Muslim counsellors have little presence in the French prison system as they do not have any professional status, giving the opportunity for radical self-proclaimed imams to influence their inmates.
“We don’t often talk about the role of the prison administration, with probation and rehabilitation officers. Muslim counsellors are volunteers, they are mainly helping the detainees to have access to worship,” says Kies.
Last month France decided to set up another de-radicalisation programme in prisons. It includes the placement of a hundred counsellors, psychologists and cell guards inside two prisons – in Osny and in Lille-Annoeulin – to untie the stigma against practicing Muslims through dialogue.
De-radicalisation in Belgian prisons has been less aggressive than in France towards prisoners convicted of crimes related to terrorism or conspiracy to commit terrorism acts.
Koen Geens, the justice minister, followed the anti-terrorism action plans in countries like the UK and Denmark, where disengagement in radicalism and rehabilitation within society were seen as priorities.
“The political fight against radicalisation is still in its infancy”
According to the latest figures from OCAM, the Belgian secret service specialising in terrorism, 269 young Belgians have fled the country to train in Syria and Iraq.
“The political fight against radicalisation is still in its infancy,” says Nicolas Cohen, a French lawyer working for the Belgium OIP, who has defended many clients accused of being part of terrorist networks.
Even if the Belgian regime for radicalised prisoners has been directed towards a better comprehensive system to help detainees reintegrate society, Cohen told Artefact this isn’t enough when it comes to those suspected of radicalisation.
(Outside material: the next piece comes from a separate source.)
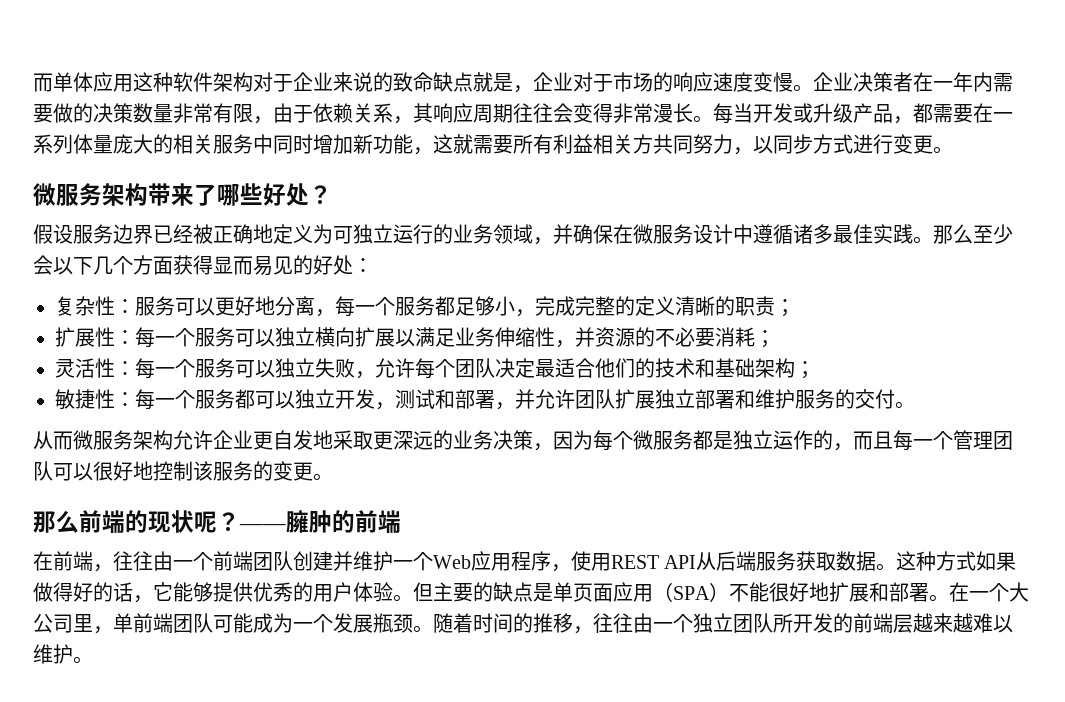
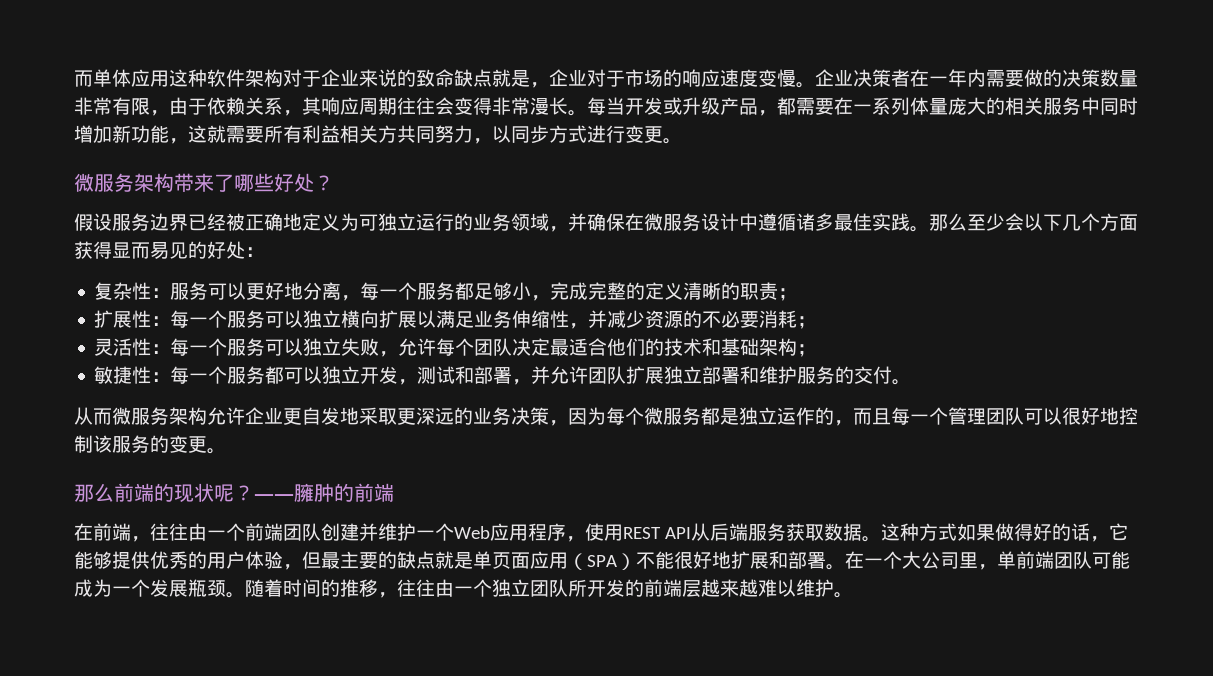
- 扩展性：每一个服务可以独立横向扩展以满足业务伸缩性，并资源的不必要消耗；
+ 扩展性：每一个服务可以独立横向扩展以满足业务伸缩性，并减少资源的不必要消耗；
- 这种方式如果做得好的话，它能够提供优秀的用户体验。但主要的缺点是单页面应用（SPA）不能很好地扩展和部署。
+ 这种方式如果做得好的话，它能够提供优秀的用户体验，但最主要的缺点就是单页面应用（SPA）不能很好地扩展和部署。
“Many of them are placed in isolation,” he says, adding that these isolations which the Belgian federal justice system put them in are under “neither real control nor any suitable medical care.”
Ouisa Kies and the French OIP view the radicalisation process as part of wider factors such as social and economic factors, when the majority of French and Belgian jihadists come from low socio-economic suburbs known as the banlieues.
“Politicians have used the emotional discourse because society is sick since more than twenty years and so they avoid talking about the major issues,” says Kies.
“Other places such as family, school, sports clubs and social networks have not been scrutinised as much as the prison system to work against or prevent radicalisation,” she adds.
Around 86 per cent of the people convicted or accused of terrorism have been radicalised outside the prison system, according to the latest figures from the French Minister of Justice.
“Prison has never permitted rehabilitation,” says Ouisa, who still runs the programme held responsible to detect and take care of radicalised detainees in France.
“Prison has always been the place where dangerous individuals are held to protect us,” she said, adding, “So what is the role of prison?”